While the DVD recording had some probative value in illustrating the nature and extent of Kyla's injuries, it was primarily evidence on the issue of damages and, thus, was properly excluded from the liability phase of the trial. The recording depicted, most significantly, the effort and cost associated with maintaining Kyla's day-to-day existence and the emotional bond between mother and child. Because the record supports a finding that the probative value of the recording on the issues of liability and causation was slight and was substantially outweighed by the risk of prejudicing the jury with the emotional nature of the scenes depicted, the trial court did not abuse its discretion in excluding it. See Tucker Nursing Center v. Mosby, 303 Ga. App. at 86-87 (4).

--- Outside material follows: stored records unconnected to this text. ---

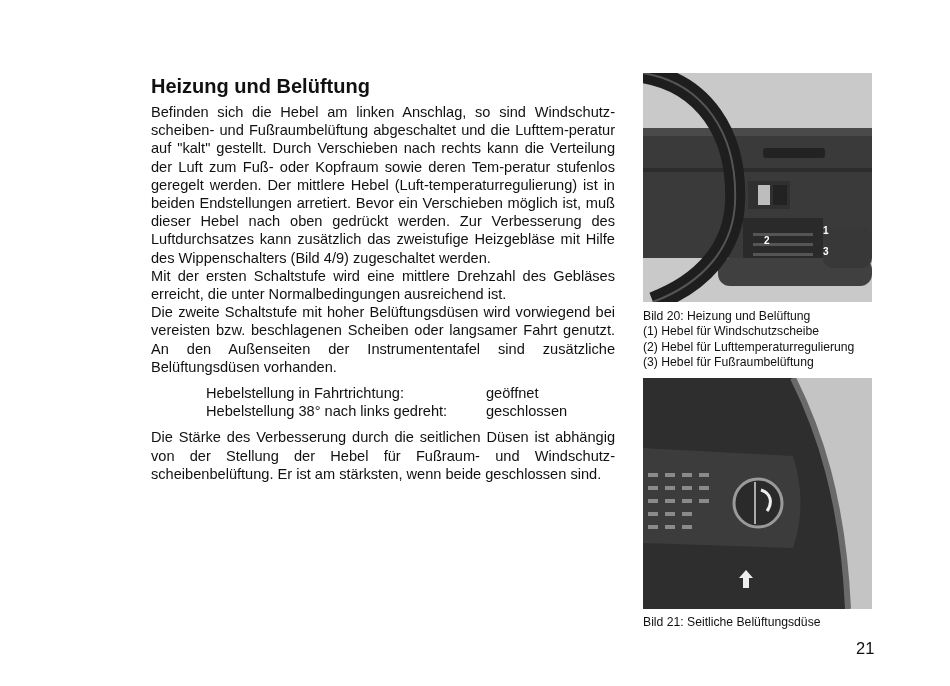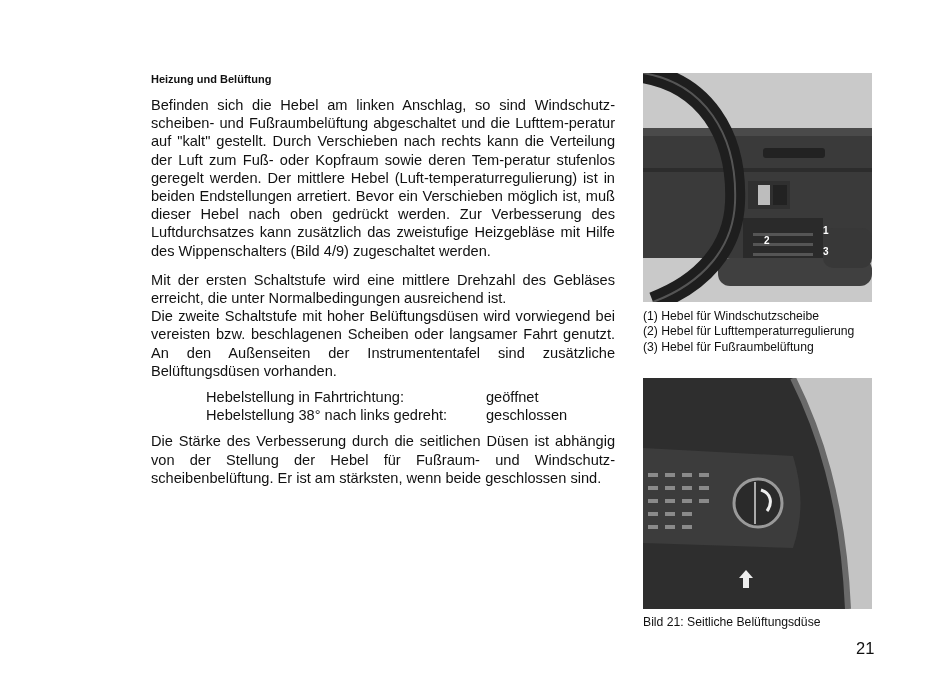"Heizung und Belüftung" .heading { font-size: 11px -> 20px; margin: 0 0 8px 0 -> 7px 0 8px 0 }
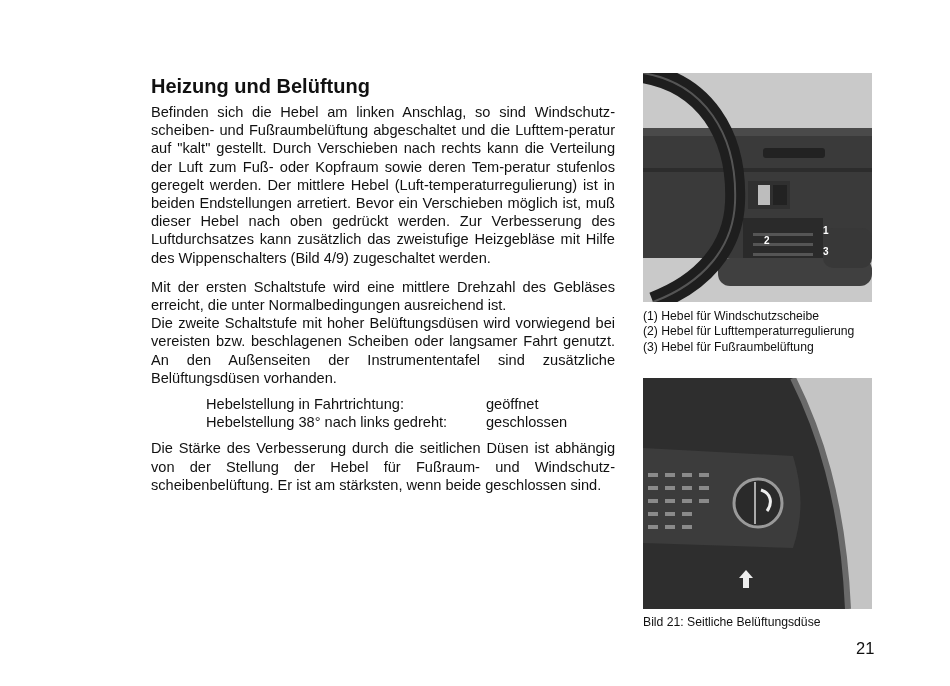"Mit der ersten Schaltstufe wird" p.para { margin-top: 11px -> 0 }
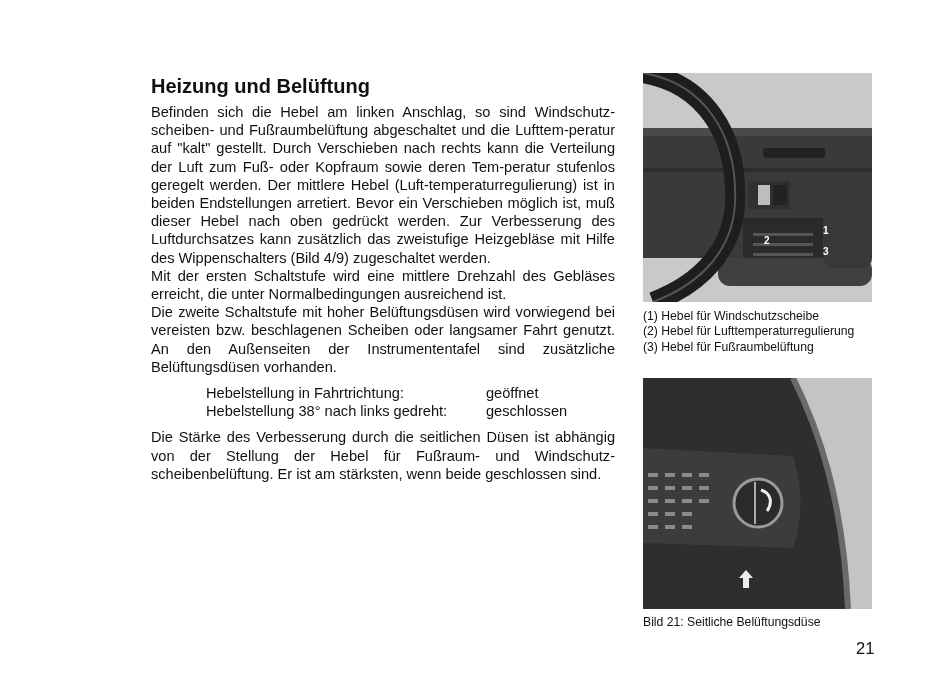"Bild 20: Heizung und Belüftung" div { html: none -> <div>Bild 20: Heizung und Belüftung</div> }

The DVD contained seven segments, each depicting a different care-taking activity performed by Kyla's mother: (1) waking Kyla and carrying her from her bed to the sofa, (2) administering Kyla's breathing treatments, (3) feeding Kyla through a tube, (4) putting Kyla into a wheelchair and attaching braces to her arms and legs, (5) placing Kyla into a "stander," (6) exercising Kyla by moving and massaging her arms and legs, and (7) taking Kyla into the shower on a gurney, bathing her, and then putting her into a diaper. The video clips show the wide array of medical devices needed to maintain Kyla's health and the extensive care provided by Kyla's mother. During each video segment, Kyla's mother affectionately touches Kyla, evoking what appear to be smiles from the child. The trial court observed: "If there is anyone in this room who could look at those video clips and not have an emotional response, in my opinion, they don't have a heart rate."
Judgment affirmed. Doyle, J., concurs. Andrews, P.J., concurs in judgment only.